The Vanderbilt report is the first to examine pancreas volume both prior to and at the time of diabetes diagnosis and to track pancreas volume over time. Previous research had shown that individuals with Type 1 diabetes of a long duration had a smaller pancreas. The new findings were recently published in the American Diabetes Association’s journal Diabetes Care.
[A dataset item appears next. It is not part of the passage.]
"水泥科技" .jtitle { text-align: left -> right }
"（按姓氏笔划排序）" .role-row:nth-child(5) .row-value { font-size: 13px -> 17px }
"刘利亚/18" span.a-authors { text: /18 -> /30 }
In the study, Vanderbilt investigators measured pancreas size in more than 50 children and adolescents with newly diagnosed Type 1 diabetes and compared this measure to pancreas size in age-matched individuals without Type 1 diabetes. Measurements were obtained by non-contrast magnetic resonance imaging (MRI) scans taken at the Vanderbilt University Institute of Imaging Science (VUIIS) approximately six months apart.
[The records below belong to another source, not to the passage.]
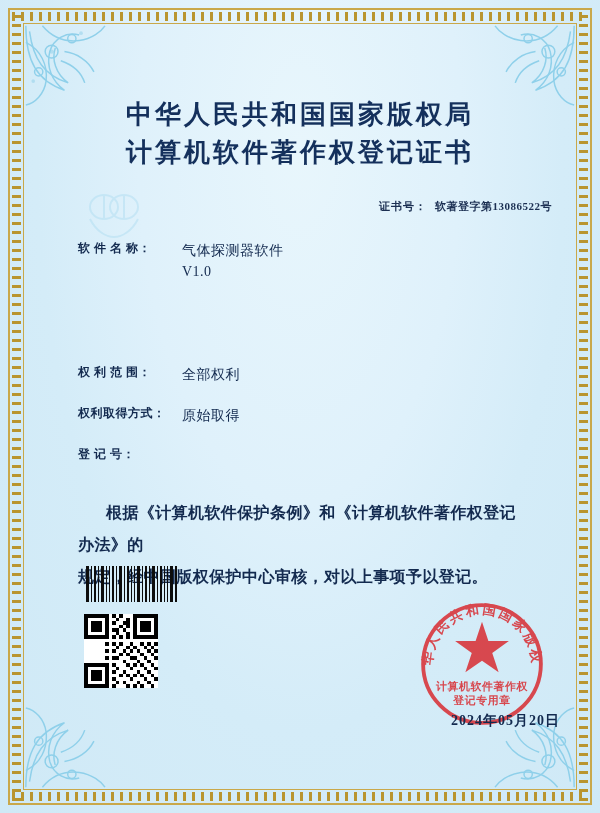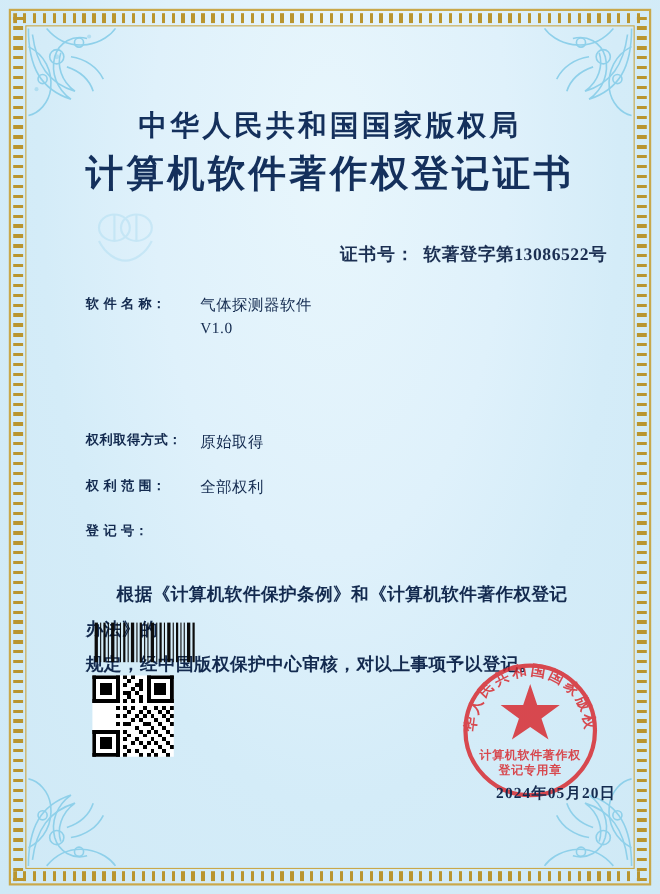"计算机软件著作权登记证书" .title-line2 { font-size: 34px -> 26px }
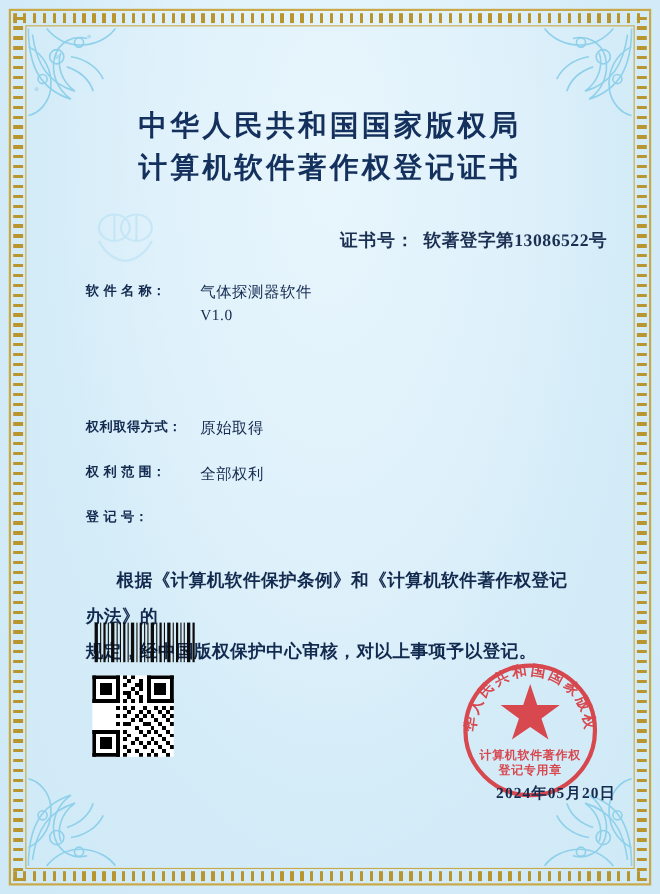"证书号： 软著登字第13086522号" .cert-no { font-size: 16px -> 11px; margin-top: 38px -> 28px }
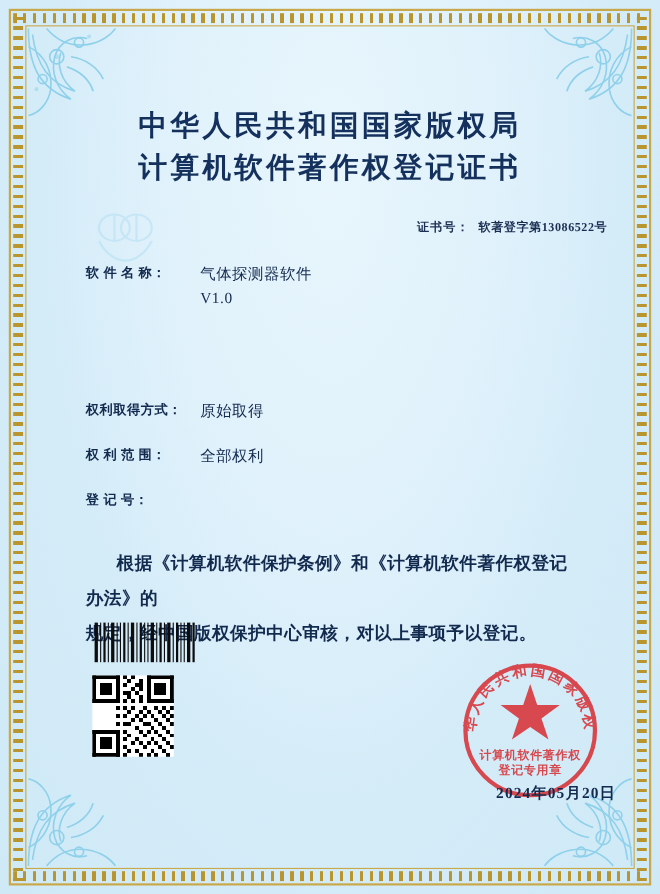"权利取得方式：" div.field-row { order: before "权 利 范 围：" -> after "权 利 范 围：" }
Using the MRI-derived information, the investigators calculated the pancreas volume and found that smaller pancreas volume was evident within 100 days of diagnosis of Type 1 diabetes, and pancreas volume continued to decline over the first year after diabetes diagnosis. Individuals with Type 1 diabetes had an average pancreas volume nearly 40% less than those without Type 1 diabetes.
“The endocrine portion of the pancreas, the part that releases insulin and other hormones, makes up only 1 to 2% of the pancreas,” said Jon Williams, PhD, clinical research coordinator for the study.
“Most of the pancreas is exocrine tissue that releases enzymes into the intestine for food digestion, so the loss of insulin-producing islet cells cannot explain the reduced pancreatic volume. The decline in pancreas volume in individuals with Type 1 diabetes indicates that changes occur in both the endocrine and exocrine portions of the pancreas, which is surprising since Type 1 diabetes was thought to only affect the insulin-producing cells.”
The study team also collaborated with TrialNet, a NIH-funded research network that investigates how Type 1 diabetes can be prevented in first-degree relatives of people with the disease.
TrialNet screening looks for diabetes-related autoantibodies that signal increased risk of developing Type 1 diabetes.
The screening can detect these autoantibodies up to 10 years before diagnosis, and the presence of two or more of the autoantibodies indicates a high risk of disease development.
More than 20 individuals identified by the Vanderbilt TrialNet Center, headed by William Russell, MD, director of Pediatric Endocrinology, as being at high risk for developing Type 1 diabetes were enrolled in the study to look for possible changes in the pancreas prior to the onset of diabetes.
“We certainly don’t want to see anyone get diabetes, of course, but we are scanning the pancreas in individuals with these autoantibodies prior to the development of diabetes so we can more directly examine the temporal nature of this change in the pancreas,” Williams said.
Other investigators included former Vanderbilt University faculty member Jack Virostko, PhD, now at the Dell Medical School Department of Diagnostic Medicine at the University of Texas at Austin; Daniel Moore, MD, PhD, assistant professor of Pediatrics and an investigator in the Vanderbilt TrialNet Center; Melissa Hilmes, MD, assistant professor of Radiology; and DRTC Director Alvin C. Powers, MD. Hilmes interpreted the more than 300 MRI scans conducted during the study.
A new multisite investigation funded by a $1.5 million, three-year JDRF grant is beginning this month to extend the study’s findings and establish protocols for the use of MRI technology beyond Vanderbilt and for future multicenter trials in Type 1 diabetes. Powers and Virostko are the study’s co-principal investigators.
This new phase of the investigation includes researchers from Vanderbilt University Medical Center, University of Texas at Austin, the Barbara Davis Center for Diabetes at the University of Colorado, University of Chicago and St. Vincent’s Medical Research Institute at the University of Melbourne.
“It’s critical that we more clearly understand the dynamics of these changes in the pancreas and what they mean for the pathogenesis of Type 1 diabetes,” Powers said.
“This new discovery was the result of synergistic collaboration between the outstanding Vanderbilt pediatric diabetes program, the VUIIS, and the DRTC.”
“I’ve been updating the families on our findings, and they know they’re a part of an exciting study that is changing our understanding of Type 1 diabetes,” Williams said. “The eagerness of the kids to participate has been great, and we wouldn’t have this important study if it wasn’t for the families’ commitment to continue to come in for these repeat scans. They deserve most of the credit.”
JDRF, which supported this study, is the leading global organization funding Type 1 diabetes research.